Las palabras son eso y muchas más cosas. Son consuelo, insultos, perdón; también: conocimientos, herramientas, puzles, piezas, llaves, cerraduras, laberintos… Cuando, después de una tormenta de palabras o de un tenso silencio, decimos: Vamo falá?, todo queda en suspenso para que se produzca el milagro de la conversación.
Toda comunicación es una construcción colectiva que afecta a los participantes en la misma; en el momento en que la producimos se convierte en una entidad independiente capaz de influir sobre sus propios creadores. Va más allá de ese modelo compuesto por la suma del mensaje, el emisor, el receptor, el canal y el ruido (ya bastante demodé).
La piedra angular de la comunicación es la confianza. Sin confianza sería inimaginable el enorme consenso que implica un sistema de comunicación inventado por el hombre cuyas formas son totalmente convencionales. Las palabras, esos entes sonoros e incorpóreos, no significan nada, sólo significan lo que el hombre ha querido que signifiquen.

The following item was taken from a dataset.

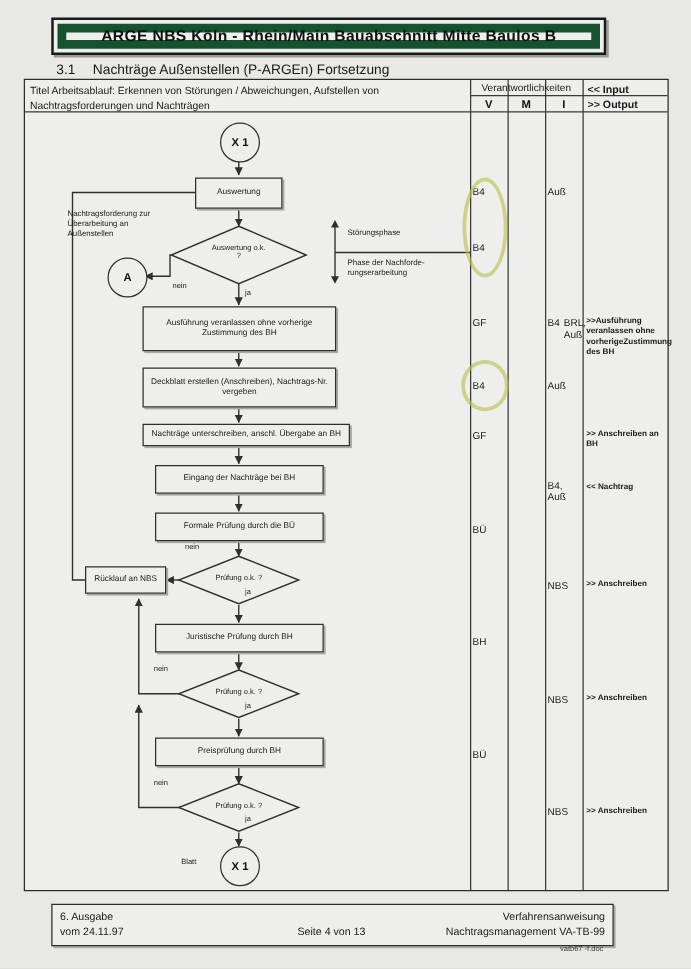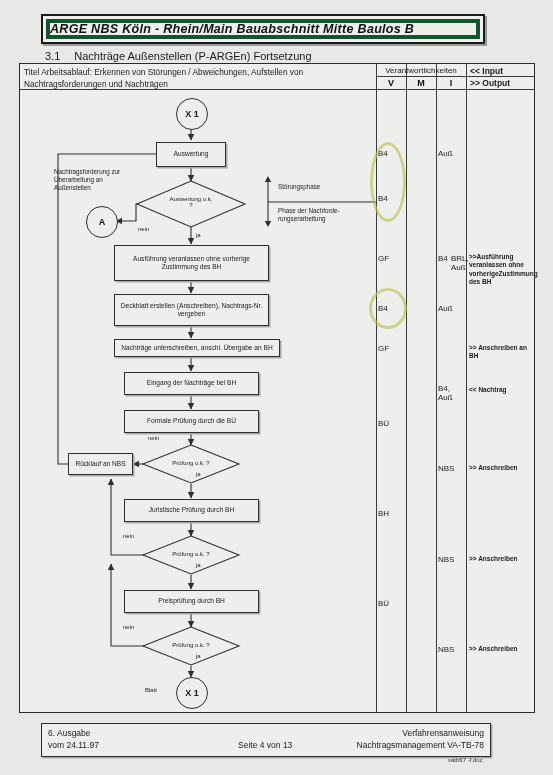"ARGE NBS Köln - Rhein/Main" #title-banner .inner { border: 4px solid #14532d -> 7px solid #14532d; font-style: italic -> none; justify-content: flex-start -> center }
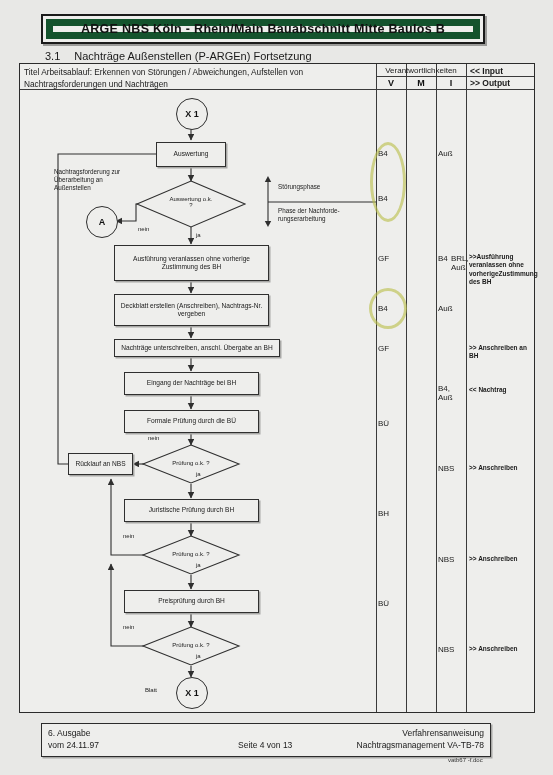"Nachtragsmanagement VA-TB-78" div.ft { text: VA-TB-78 -> VA-TB-99 }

Implican una fe conmovedora que se renueva día a día cuando hablamos.
Psicólogos y lingüistas no se ponen de acuerdo sobre qué fue antes el pensamiento o el lenguaje. Seguramente lo primero no fue el verbo, sino el gesto, ni el lenguaje verbal, sino el ritual, pero la palabra si fue lo primero para el hombre tal y como lo conocemos ahora. Tanto es así, que Octavio Paz llega a considerar el ingreso en el mundo del lenguaje como la expulsión del paraíso (o lo que quiera que hubiese antes de que el hombre cometiese el “pecado cerebral” del que hablaba el pintor Paul Gauguin), porque ya nunca podremos saber cómo son las cosas más que a través de este filtro. Claro que también puede verse al revés, y de lo que nos rescató el lenguaje fue del infierno.

III
“El don de la palabra” tiene algo de éden, dentro de la infernal programación radial convencional. Radio que se propone independiente y plural (con orgullo, él lo dice, con admiración lo escuchamos). Él, el periodista que conduce “El don de la palabra” es Miguel Ángel Rondan Fleitas (1957), nacido en Montevideo, estuvo por más de 15 años viviendo en Rivera, y hoy, por pedido de un gran amigo, vuelve al pago con esta propuesta de radio con perfil cultural y político. Va por la Internacional AM 1480, de lunes a viernes de 18 a 19 hs.
Lo dicho antes: compartir la palabra en tanto don que nos humaniza, con criterio y arte.